## Activity
Transcribe every entry that follows, word for word, and omit the images.

Data excerpts
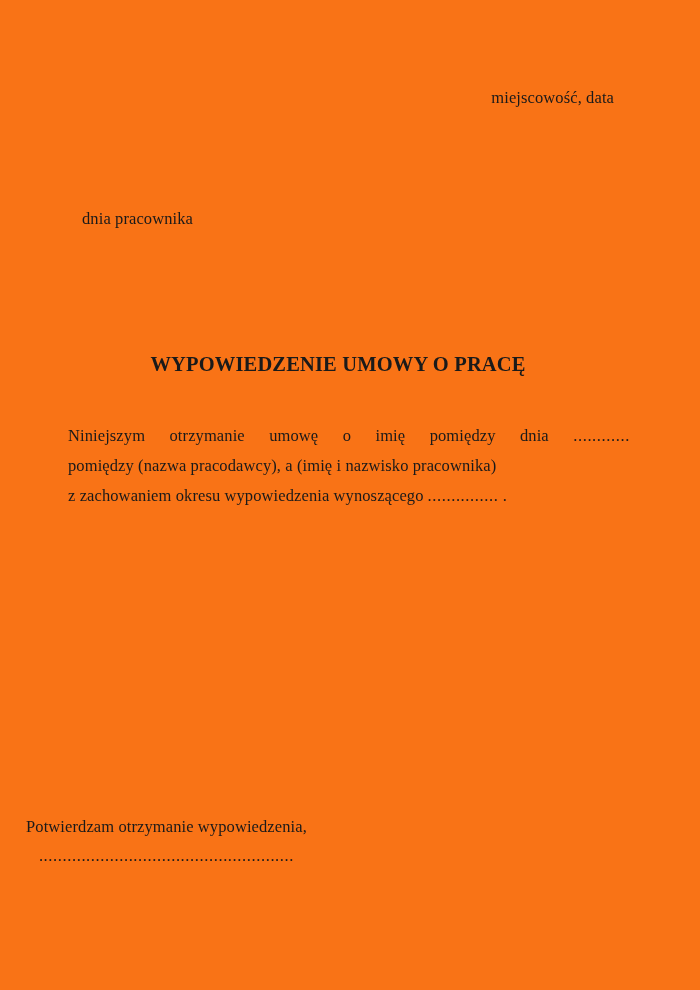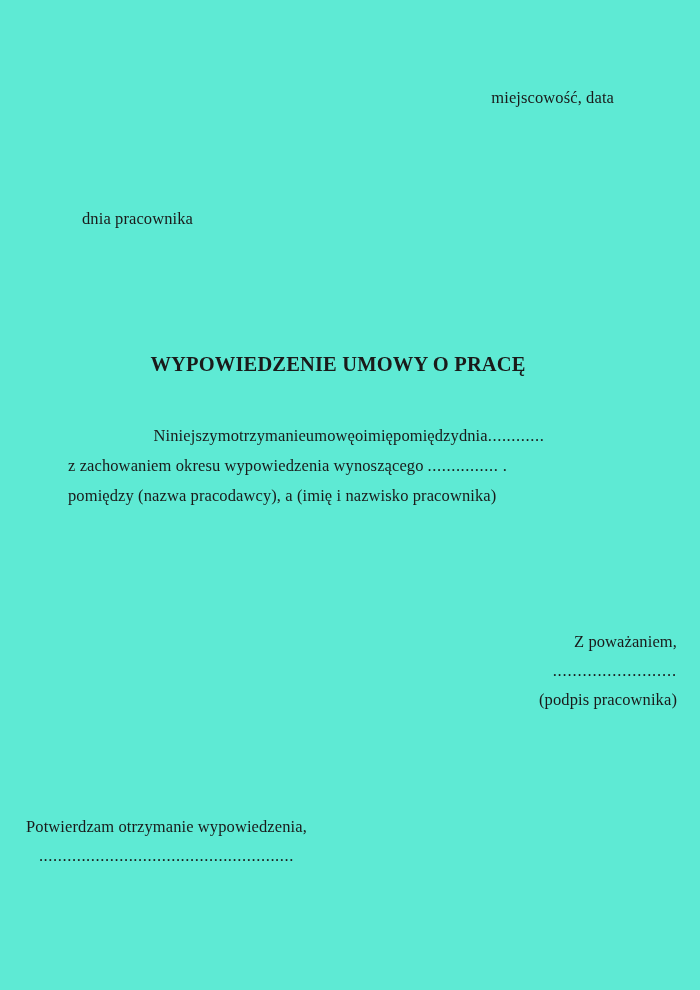--- a/index.html
+++ b/index.html
@@ -14,21 +14,21 @@
     position: relative;
     overflow: hidden;
     font-family: "Liberation Serif", "DejaVu Serif", serif;
     color: #1a1a1a;
     -webkit-font-smoothing: antialiased;
   }
 
   .page {
     position: absolute;
     inset: 0;
-    background: #5eead4;
+    background: #f97316;
   }
 
   
   .place-date {
     position: absolute;
     left: 0;
     top: 88px;
     width: 614px;
     text-align: right;
     font-size: 16.5px;
@@ -72,21 +72,21 @@
     font-size: 16.5px;
     line-height: 30px;
     letter-spacing: 0.1px;
   }
   .body-line {
     display: block;
     white-space: nowrap;
   }
   .body-line.justified {
     display: flex;
-    justify-content: center;
+    justify-content: space-between;
     white-space: nowrap;
   }
   .body-line.justified > span { display: inline-block; }
 
   .dots {
     font-family: "Liberation Serif", "DejaVu Serif", serif;
     letter-spacing: 0.6px;
   }
   .dots-lead { margin-left: 4px; }
 
@@ -145,34 +145,29 @@
       <span>otrzymanie</span>
       <span>umowę</span>
       <span>o</span>
       <span>imię</span>
       <span>pomiędzy</span>
       <span>dnia</span>
       <span class="dots">............</span>
     </div>
 
     <div class="body-line">
+      <span>pomiędzy (nazwa pracodawcy), a (imię i nazwisko pracownika)</span>
+    </div>
+
+    <div class="body-line">
       <span>z zachowaniem okresu wypowiedzenia wynoszącego</span><span class="dots dots-lead">...............</span>
       <span>.</span>
     </div>
 
-    <div class="body-line">
-      <span>pomiędzy (nazwa pracodawcy), a (imię i nazwisko pracownika)</span>
-    </div>
-
   </div>
 
-  <div class="closing-block">
-    <span class="closing-line">Z poważaniem,</span>
-    <span class="sig-dots">.........................</span>
-    <span class="closing-line">(podpis pracownika)</span>
-  </div>
 
   <div class="ack-block">
     <span class="ack-line">Potwierdzam otrzymanie wypowiedzenia,</span>
     <span class="ack-dots">......................................................</span>
   </div>
 
 </div>
 
 </body></html>

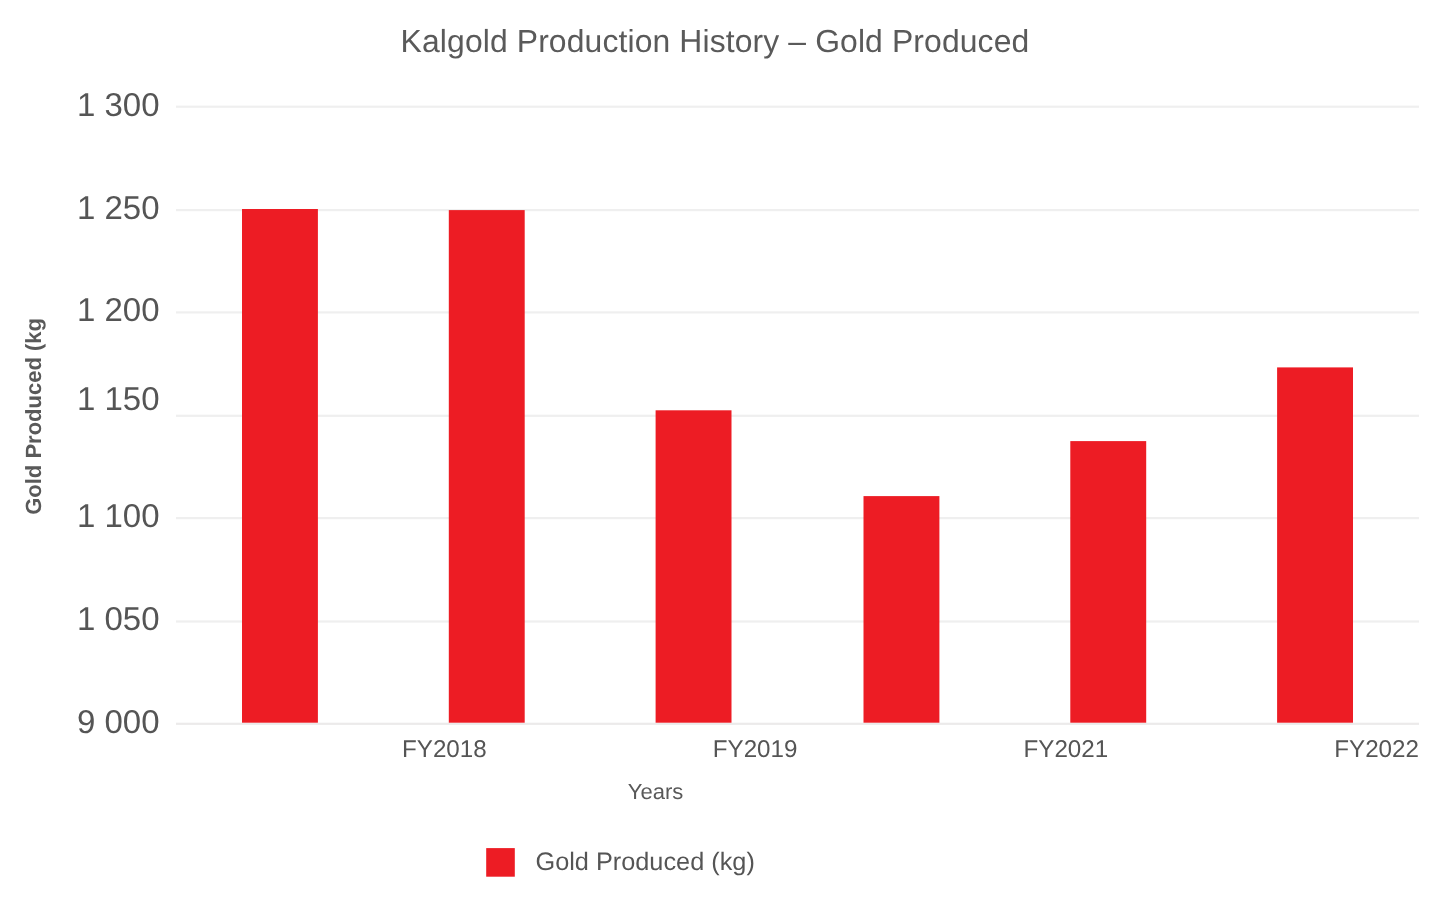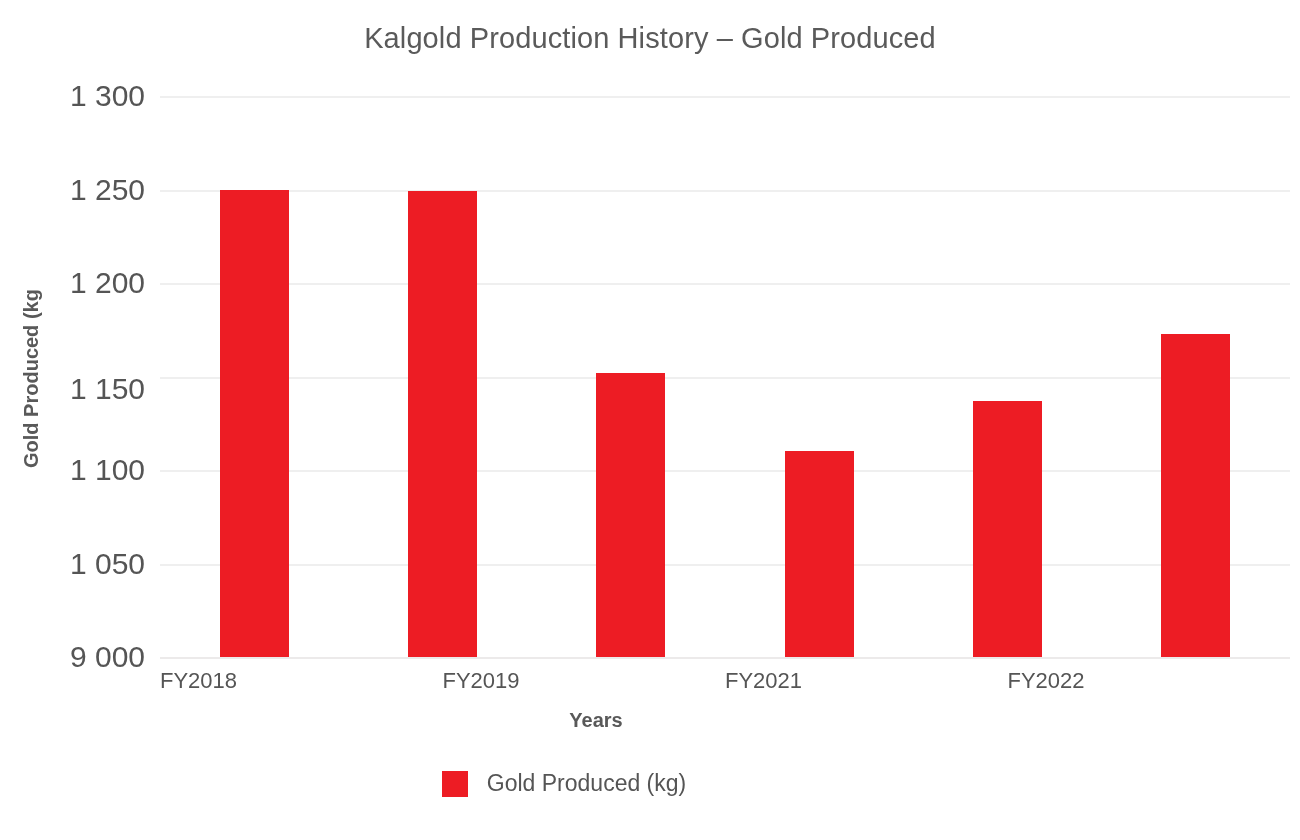--- a/index.html
+++ b/index.html
@@ -109,34 +109,34 @@
   .x-labels {
     position: absolute;
     left: 160px;
     top: 668px;
     width: 1130px;
     display: flex;
     justify-content: space-around;
   }
   .x-tick-label {
     flex: 1 1 0;
-    text-align: left;
+    text-align: right;
     font-size: 22px;
     color: #555555;
     white-space: nowrap;
   }
 
   .x-axis-title {
     position: absolute;
     left: 0;
     top: 709px;
     width: 1192px;
     text-align: center;
     font-size: 20px;
-    font-weight: bold;
+    font-weight: normal;
     color: #595959;
   }
 
   
   .legend {
     position: absolute;
     left: 0;
     top: 770px;
     width: 1128px;
     display: flex;
@@ -197,21 +197,21 @@
         <div class="bar-slot">
           <div class="bar" title="FY2023: 1173" style="height: 323.51px; background: rgb(237, 28, 36);"></div>
         </div>
       </div>
   </div>
 
   <div id="y-ticks">
       <div class="y-tick-label" style="top: 96px;">1 300</div>
       <div class="y-tick-label" style="top: 189.5px;">1 250</div>
       <div class="y-tick-label" style="top: 283px;">1 200</div>
-      <div class="y-tick-label" style="top: 389px;">1 150</div>
+      <div class="y-tick-label" style="top: 364px;">1 150</div>
       <div class="y-tick-label" style="top: 470px;">1 100</div>
       <div class="y-tick-label" style="top: 563.5px;">1 050</div>
       <div class="y-tick-label" style="top: 657px;">9 000</div>
     </div>
 
   <div class="x-labels" id="x-ticks">
       <div class="x-tick-label">FY2018</div>
       <div class="x-tick-label">FY2019</div>
       <div class="x-tick-label">FY2021</div>
       <div class="x-tick-label">FY2022</div>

## Response to the task
--- a/index.html
+++ b/index.html
@@ -14,21 +14,21 @@
     position: relative;
     overflow: hidden;
     font-family: "Liberation Serif", "DejaVu Serif", serif;
     color: #1a1a1a;
     -webkit-font-smoothing: antialiased;
   }
 
   .page {
     position: absolute;
     inset: 0;
-    background: #5eead4;
+    background: #f97316;
   }
 
   
   .place-date {
     position: absolute;
     left: 0;
     top: 88px;
     width: 614px;
     text-align: right;
     font-size: 16.5px;
@@ -72,21 +72,21 @@
     font-size: 16.5px;
     line-height: 30px;
     letter-spacing: 0.1px;
   }
   .body-line {
     display: block;
     white-space: nowrap;
   }
   .body-line.justified {
     display: flex;
-    justify-content: center;
+    justify-content: space-between;
     white-space: nowrap;
   }
   .body-line.justified > span { display: inline-block; }
 
   .dots {
     font-family: "Liberation Serif", "DejaVu Serif", serif;
     letter-spacing: 0.6px;
   }
   .dots-lead { margin-left: 4px; }
 
@@ -145,34 +145,29 @@
       <span>otrzymanie</span>
       <span>umowę</span>
       <span>o</span>
       <span>imię</span>
       <span>pomiędzy</span>
       <span>dnia</span>
       <span class="dots">............</span>
     </div>
 
     <div class="body-line">
+      <span>pomiędzy (nazwa pracodawcy), a (imię i nazwisko pracownika)</span>
+    </div>
+
+    <div class="body-line">
       <span>z zachowaniem okresu wypowiedzenia wynoszącego</span><span class="dots dots-lead">...............</span>
       <span>.</span>
     </div>
 
-    <div class="body-line">
-      <span>pomiędzy (nazwa pracodawcy), a (imię i nazwisko pracownika)</span>
-    </div>
-
   </div>
 
-  <div class="closing-block">
-    <span class="closing-line">Z poważaniem,</span>
-    <span class="sig-dots">.........................</span>
-    <span class="closing-line">(podpis pracownika)</span>
-  </div>
 
   <div class="ack-block">
     <span class="ack-line">Potwierdzam otrzymanie wypowiedzenia,</span>
     <span class="ack-dots">......................................................</span>
   </div>
 
 </div>
 
 </body></html>

--- a/index.html
+++ b/index.html
@@ -109,34 +109,34 @@
   .x-labels {
     position: absolute;
     left: 160px;
     top: 668px;
     width: 1130px;
     display: flex;
     justify-content: space-around;
   }
   .x-tick-label {
     flex: 1 1 0;
-    text-align: left;
+    text-align: right;
     font-size: 22px;
     color: #555555;
     white-space: nowrap;
   }
 
   .x-axis-title {
     position: absolute;
     left: 0;
     top: 709px;
     width: 1192px;
     text-align: center;
     font-size: 20px;
-    font-weight: bold;
+    font-weight: normal;
     color: #595959;
   }
 
   
   .legend {
     position: absolute;
     left: 0;
     top: 770px;
     width: 1128px;
     display: flex;
@@ -197,21 +197,21 @@
         <div class="bar-slot">
           <div class="bar" title="FY2023: 1173" style="height: 323.51px; background: rgb(237, 28, 36);"></div>
         </div>
       </div>
   </div>
 
   <div id="y-ticks">
       <div class="y-tick-label" style="top: 96px;">1 300</div>
       <div class="y-tick-label" style="top: 189.5px;">1 250</div>
       <div class="y-tick-label" style="top: 283px;">1 200</div>
-      <div class="y-tick-label" style="top: 389px;">1 150</div>
+      <div class="y-tick-label" style="top: 364px;">1 150</div>
       <div class="y-tick-label" style="top: 470px;">1 100</div>
       <div class="y-tick-label" style="top: 563.5px;">1 050</div>
       <div class="y-tick-label" style="top: 657px;">9 000</div>
     </div>
 
   <div class="x-labels" id="x-ticks">
       <div class="x-tick-label">FY2018</div>
       <div class="x-tick-label">FY2019</div>
       <div class="x-tick-label">FY2021</div>
       <div class="x-tick-label">FY2022</div>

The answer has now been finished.